Problem details – Make an exact copy, from the records below, of the lines from the line containing "ATHENIAN CONSTITUTION AFTER" to the line containing "margin: 16px ->", both lines included, excluding pictures.

Data to process –
■ ■ ■ ■ ■

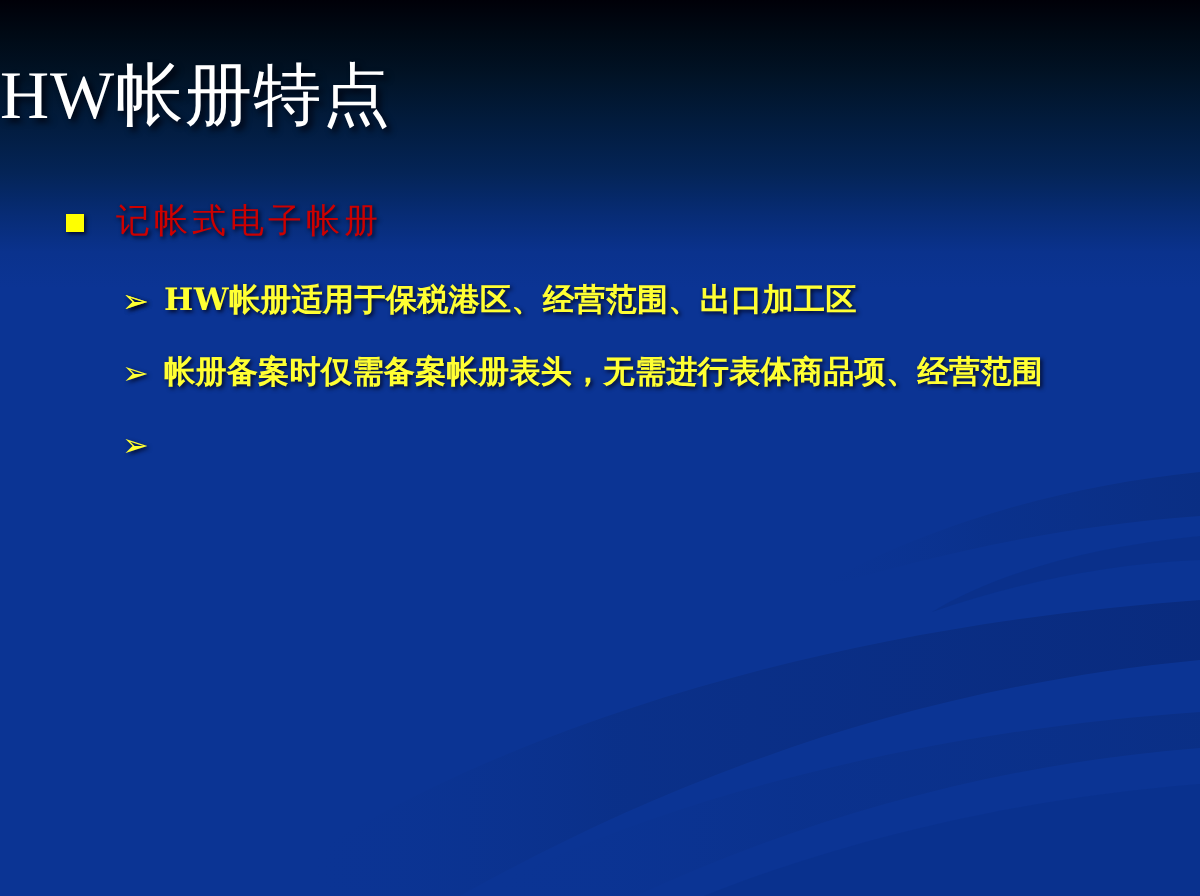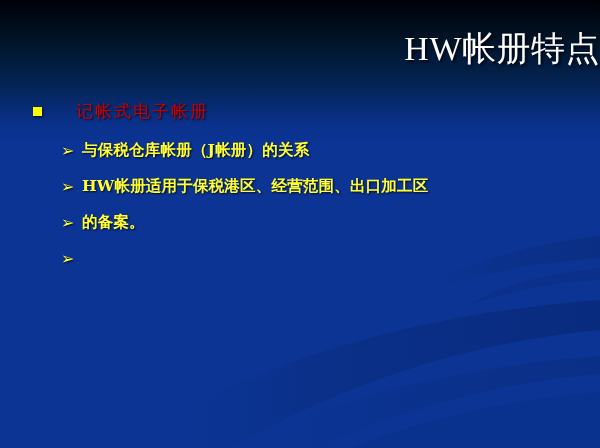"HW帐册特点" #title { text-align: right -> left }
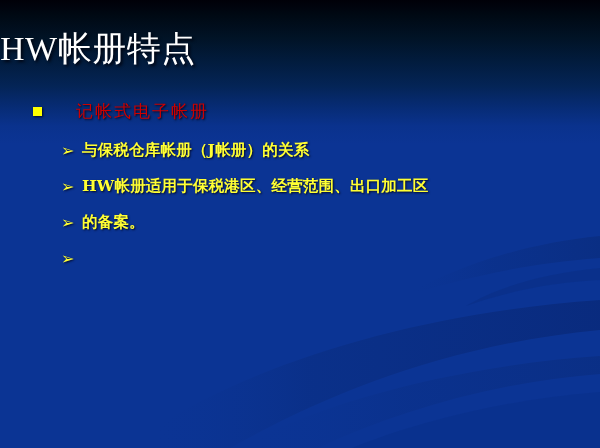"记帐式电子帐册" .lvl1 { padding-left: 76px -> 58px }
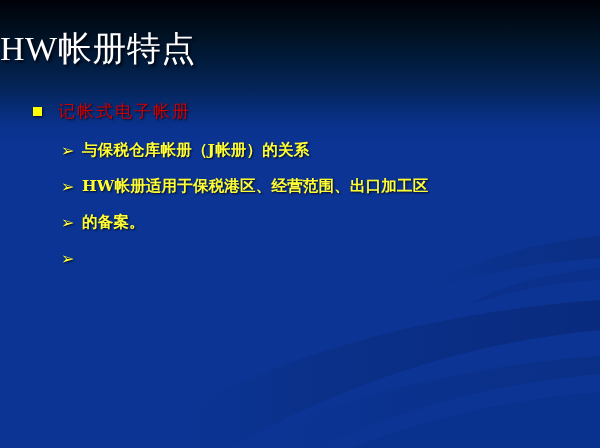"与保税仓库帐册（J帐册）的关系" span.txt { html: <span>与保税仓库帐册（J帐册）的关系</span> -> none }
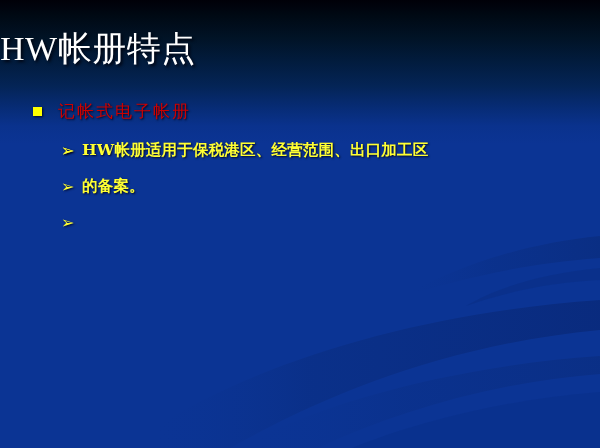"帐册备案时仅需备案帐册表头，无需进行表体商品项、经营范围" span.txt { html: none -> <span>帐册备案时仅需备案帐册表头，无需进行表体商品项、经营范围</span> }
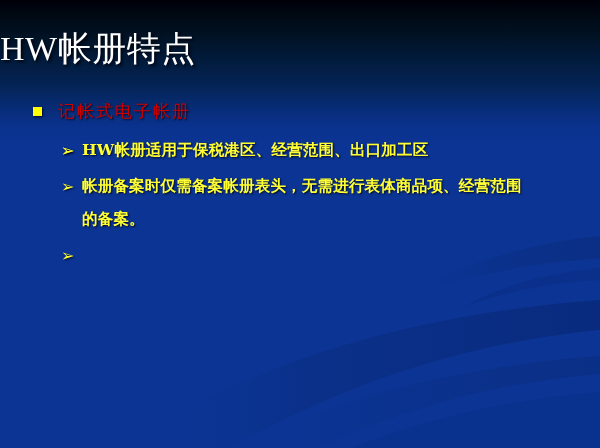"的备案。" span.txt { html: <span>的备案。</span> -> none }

■ ■ ■ ■ ■

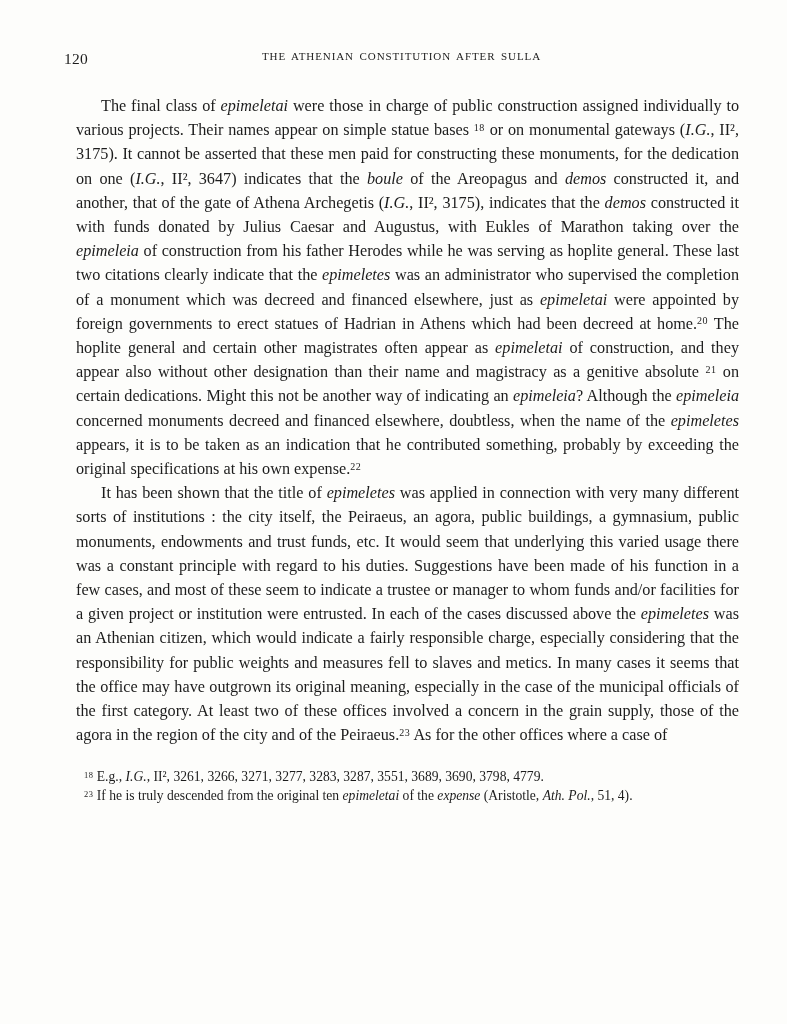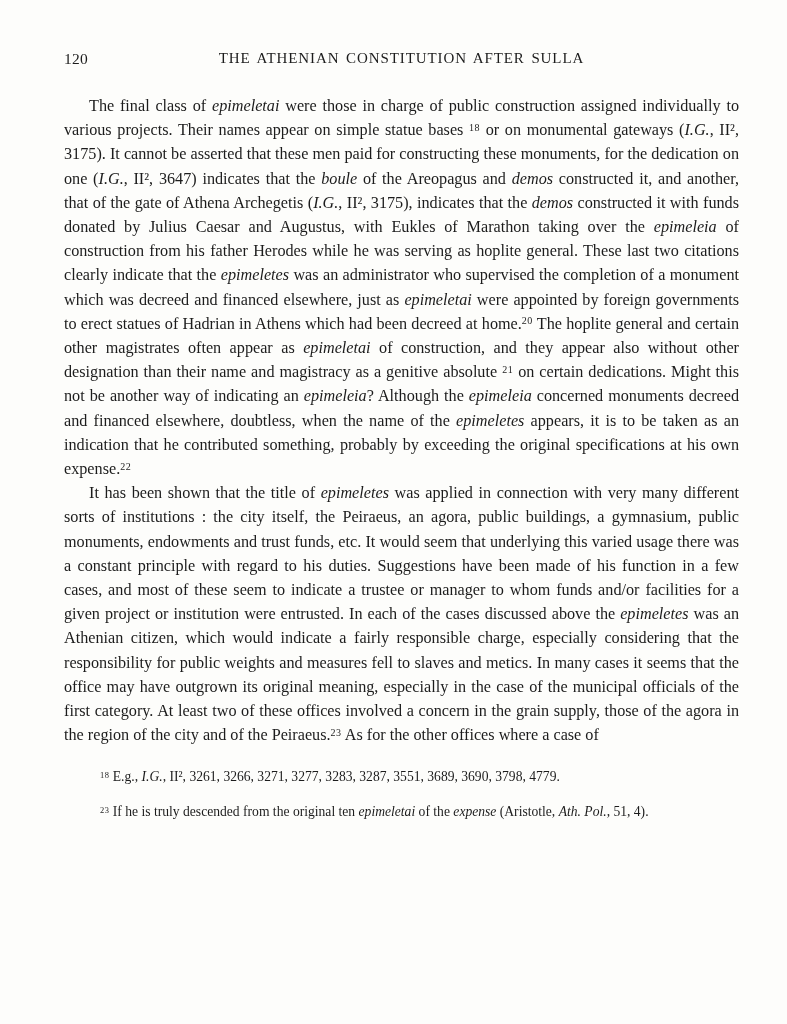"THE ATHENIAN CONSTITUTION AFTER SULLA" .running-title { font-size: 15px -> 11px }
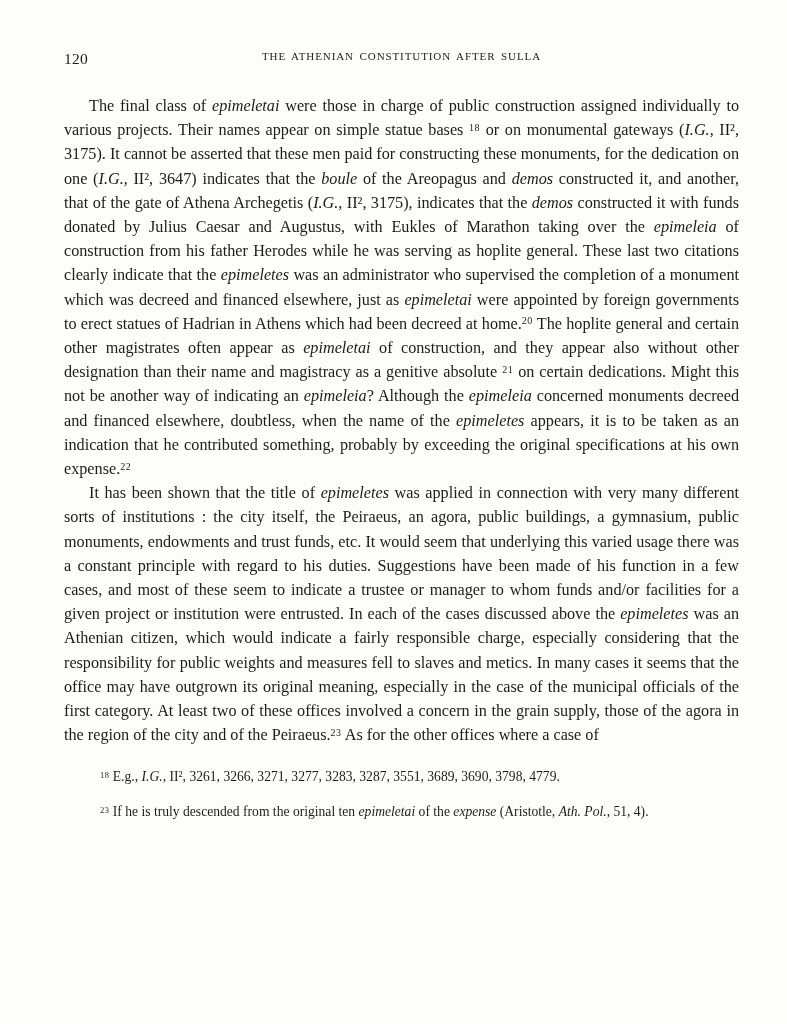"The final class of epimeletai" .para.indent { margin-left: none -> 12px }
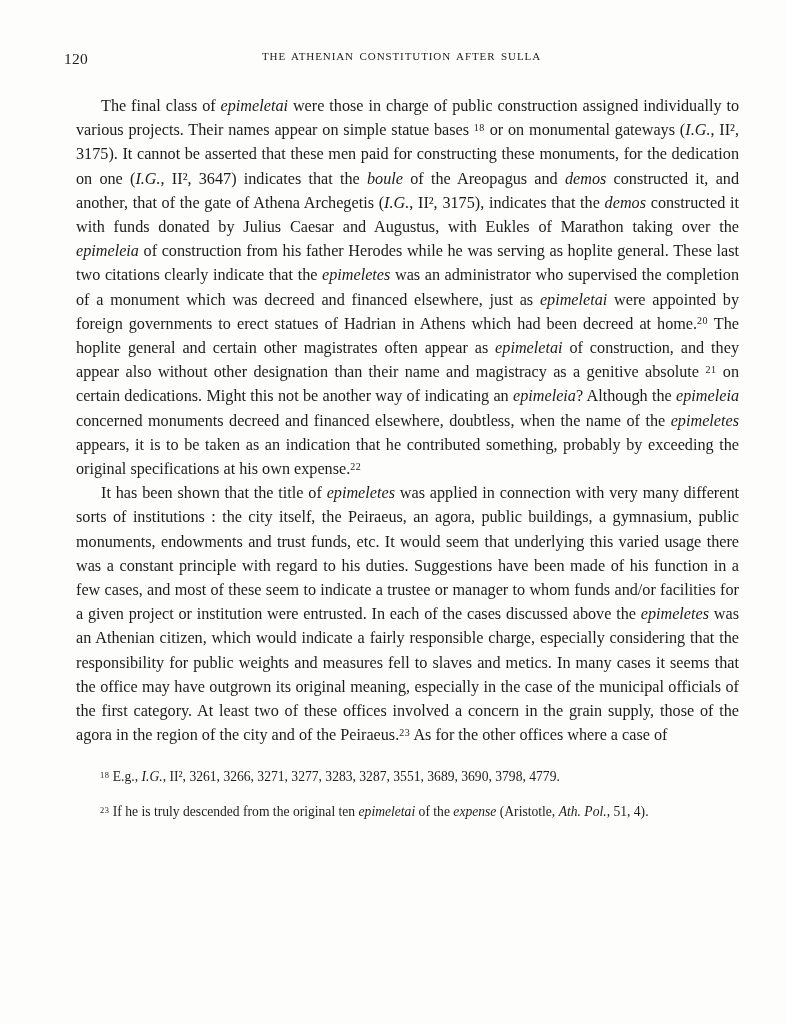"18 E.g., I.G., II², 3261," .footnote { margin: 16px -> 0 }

■ ■ ■ ■ ■

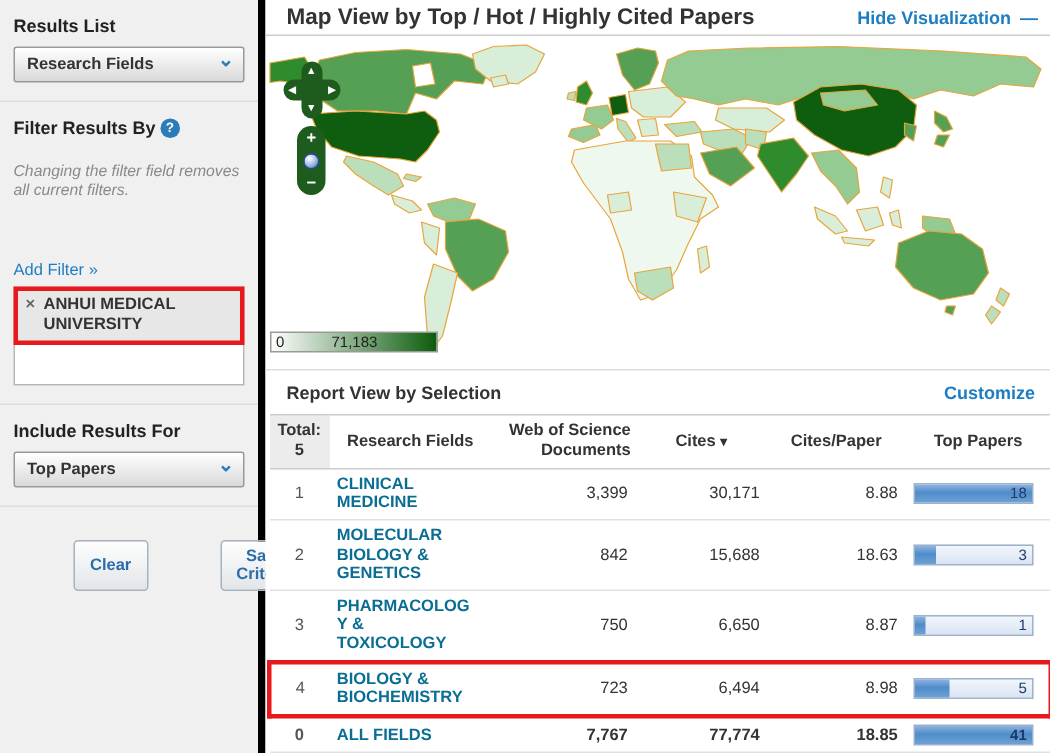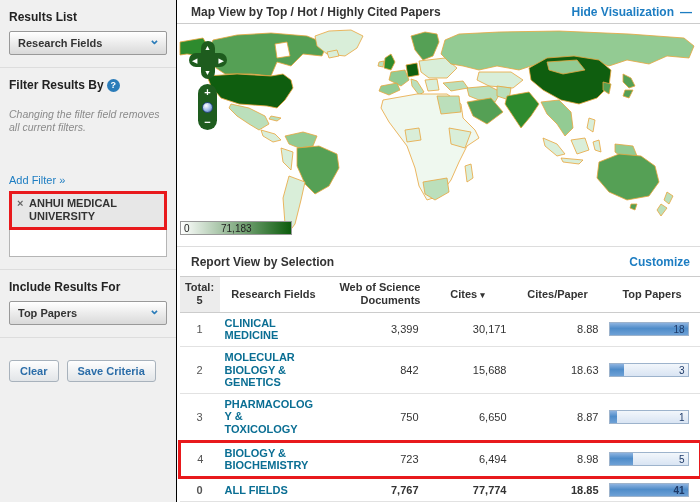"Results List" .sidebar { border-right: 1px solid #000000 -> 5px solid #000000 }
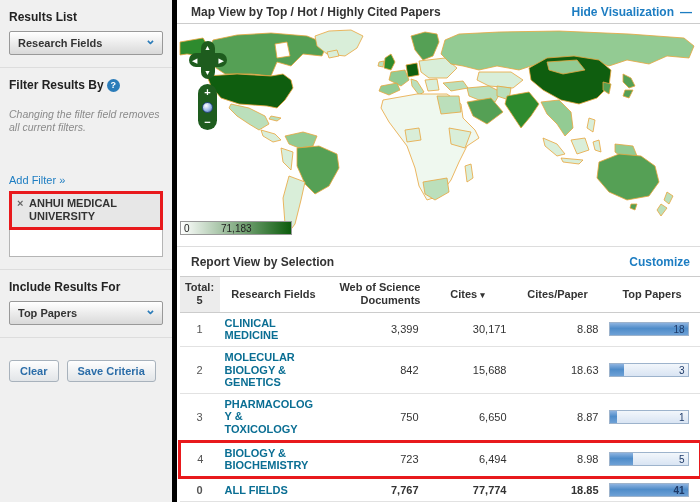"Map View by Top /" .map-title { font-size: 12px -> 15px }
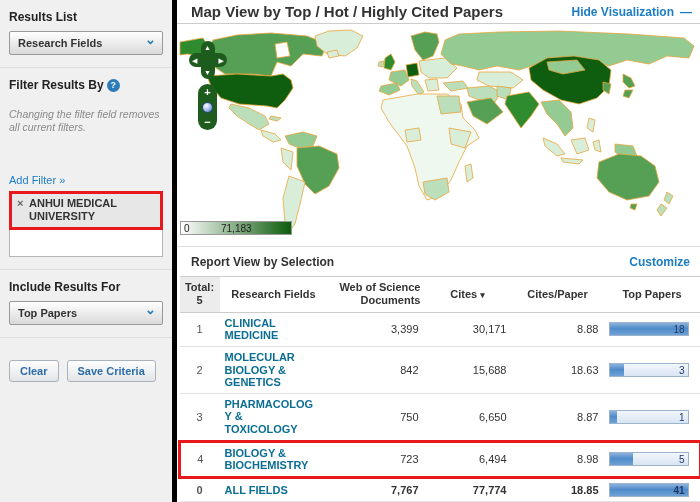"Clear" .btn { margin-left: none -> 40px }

■ ■ ■ ■ ■

Expected output –
"THE ATHENIAN CONSTITUTION AFTER SULLA" .running-title { font-size: 15px -> 11px }
"The final class of epimeletai" .para.indent { margin-left: none -> 12px }
"18 E.g., I.G., II², 3261," .footnote { margin: 16px -> 0 }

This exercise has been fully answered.